A.J. stared at him with wide eyes. She was shocked at his introspections and by what his words revealed about him. He was far more self-aware than she’d assumed him to be or would ever have thought him capable of being.
She said, “I never imagined you to be so…smart.”
“I think you mean that as a compliment.”
“I do.”
“Well, thanks.” There was a long pause. “People really do miss you down at the stables.”
“That surprises me. I mean, I try to be good to everyone but I didn’t think I made any special effort for them to like me.”
“People have always been drawn to you.” Peter shifted his weight and leaned against the doorjamb. “You know all those men at the compound? The ones you’ve spent so much time training with? They used to come to me, wanting to know how to get you to go out with them.”
“But none of them ever asked,” A.J. said, remembering the Saturday nights she’d spent alone. “What did you tell them?”
“Simple,” he replied. “I said you were a lesbian.”
There was a moment of silence and then the two began to laugh.
“That explains it,” she said.
“There’s something else you should know. I was the one who talked Garrett into making me head of the stables. It’s something I’ve learned to regret. After you left, your father was miserable. My mother blamed me for making him unhappy and for driving away one of Sutherland’s stars. I’m sorry I pressed your father like I did. I really am. And I’m sorry I threw you out.”

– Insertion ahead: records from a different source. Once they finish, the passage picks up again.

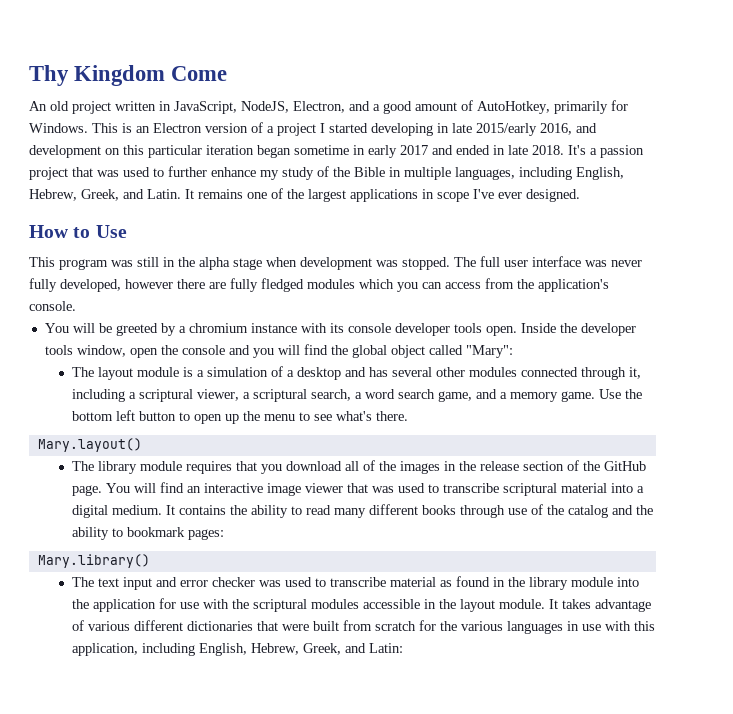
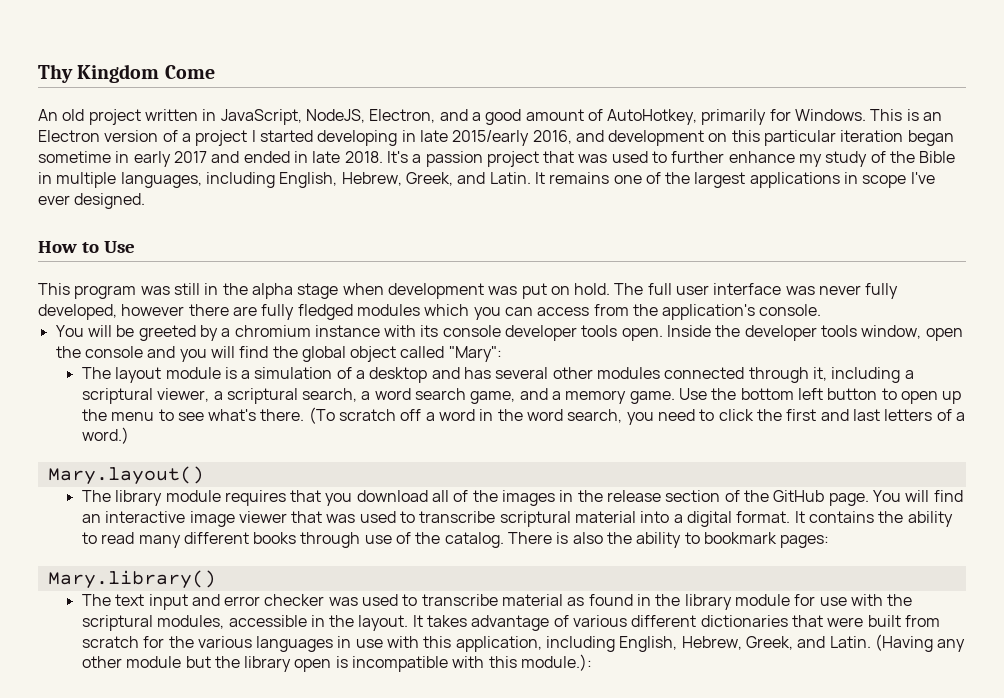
[402,257,450,270] stopped. -> [521,283,611,299] put on hold.
(408, 416) none -> [308,407,965,425] [81,427,129,444] (To scratch off a word in the word search, you need to click the first and last letters of a word.)
[111,505,162,515] medium. -> [736,511,791,523] format.
[567,505,633,518] catalog and -> [444,532,603,548] catalog. There is also
[616,577,639,587] [71,599,156,612] into the application -> (790, 600) none
[310,599,359,609] modules -> [157,615,225,629] modules,
[459,599,545,612] layout module. -> [358,615,409,631] layout.
[368,643,403,653] Latin: -> [829,634,966,652] [81,654,593,672] Latin. (Having any other module but the library open is incompatible with this module.):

“Thank you,” she said softly. “I wish we’d talked like this a long time ago.”
“You know, so do I.” He glanced around the room. “Look, about your things—”
“Don’t worry about it. I should have put them in storage myself when I left.” A.J. picked up her gear. “I’ll come back for them someday.”

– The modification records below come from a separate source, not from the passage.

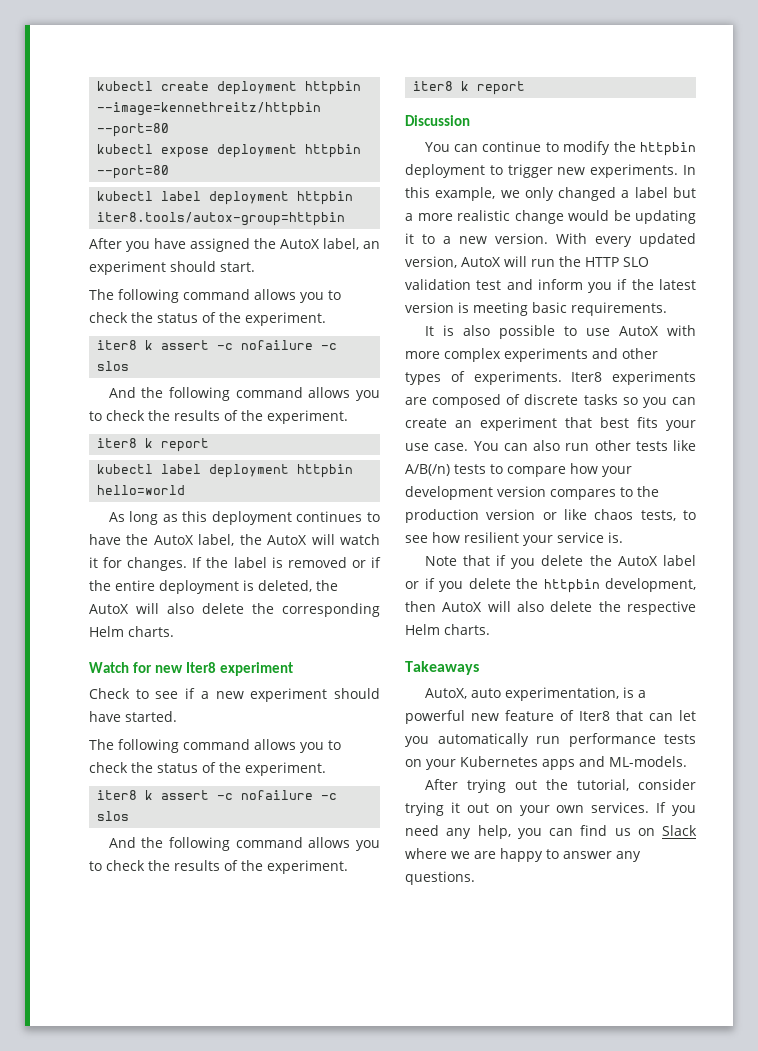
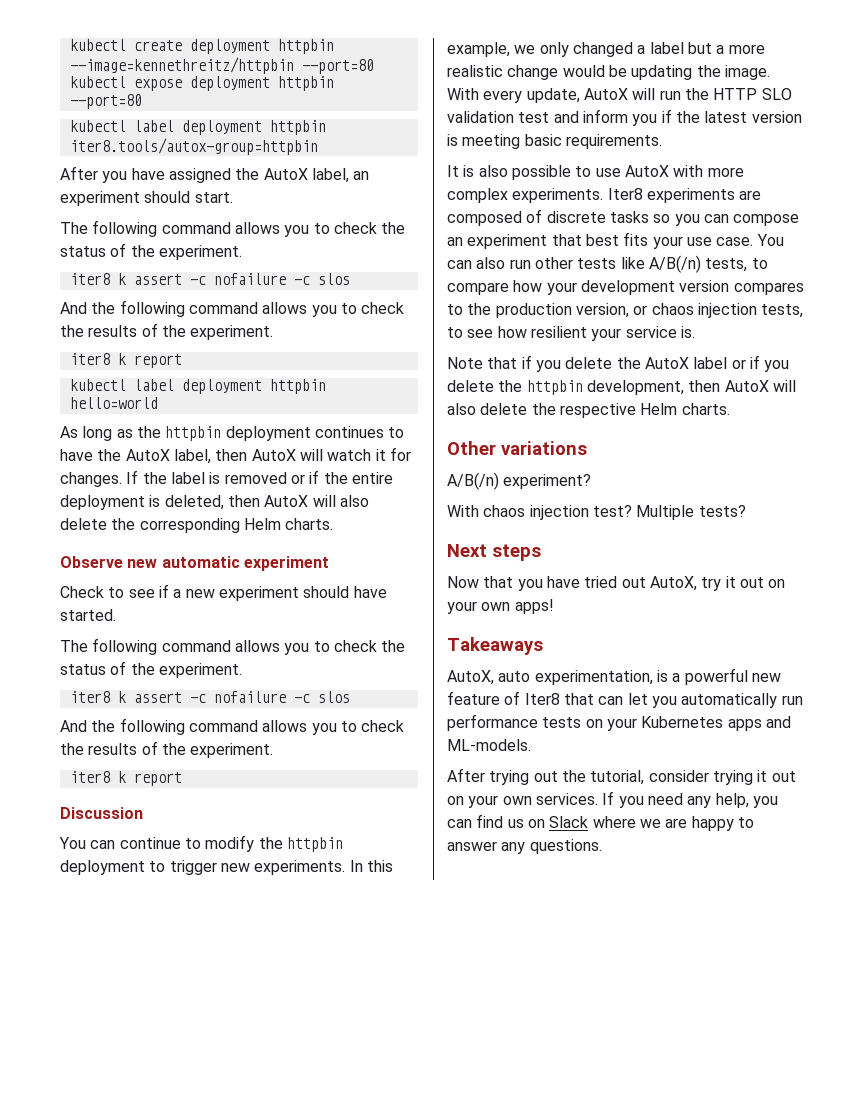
[182,511,208,522] this -> [136,426,222,441] the httpbin
[239,534,262,545] the -> [215,449,248,461] then
[316,580,338,591] the -> [227,495,260,507] then
[89,662,216,673] Watch for new Iter8 -> [60,556,240,568] Observe new automatic
[405,233,696,247] [405,256,457,268] it to a new version. With every updated version, -> [696,65,770,80] [447,88,580,103] the image. With every update,
[504,348,658,362] [405,371,465,385] experiments and other types of -> (508, 195) none
[405,418,447,428] create -> [733,214,800,226] compose
[454,464,486,474] tests -> [705,258,748,272] tests,
[486,509,634,520] version or like chaos -> [575,303,757,318] version, or chaos injection
(490, 629) none -> [447,441,587,455] [447,472,592,490] [447,505,746,520] [447,544,541,561] [447,576,786,591] [447,599,554,614] // Other variations // A/B(/n) experiment? // With chaos injection test? Multiple tests? // Next steps // Now that you have tried out AutoX, try it out on your own apps!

He took a step back, out into the hall.
“If I don’t see you before the competition, good luck. I mean it.”
“Thanks.”
After an awkward moment, A.J. left. As she drove away from the mansion, she was feeling optimistic about their conversation. It had been totally unexpected. Long overdue. A harbinger, she hoped, of good things to come for them both.
“So your stepbrother isn’t as awful as you thought he was?”
Devlin was pulling on flannel pajama bottoms as A.J. settled into bed.
“No, he really isn’t,” she replied, looking up at him with a smirk.
“Why are you smiling like that?”
“Those are the same pajamas you were wearing the night I first came here.”
He pulled the drawstring tight and tied it at his taut stomach. “Are they?”
“I thought you were incredibly sexy when you opened the door. I couldn’t believe what your body looked like in the moonlight. I just melted.”
His eyes flared with heat.
“Did you?” he drawled, sauntering over to her.
She nodded, responding to the electricity that sparked between them. “And I think you’re sexy right now.”
“You know what I’m going to do?” Devlin reached out a hand, one fingertip coming to rest on her lower lip. With aching slowness, he traced a path down her neck to her collarbone.
“What?” she asked, breathlessly.
He pulled his hand away smartly. “I’m going to go into the bathroom and brush my teeth. There was a lot of garlic in that clam sauce.”
She started laughing.
“And then I’m going to come back and I’m going to start at your feet and kiss my way up every inch of your body.”
In a voice husky with desire, she told him to hurry back.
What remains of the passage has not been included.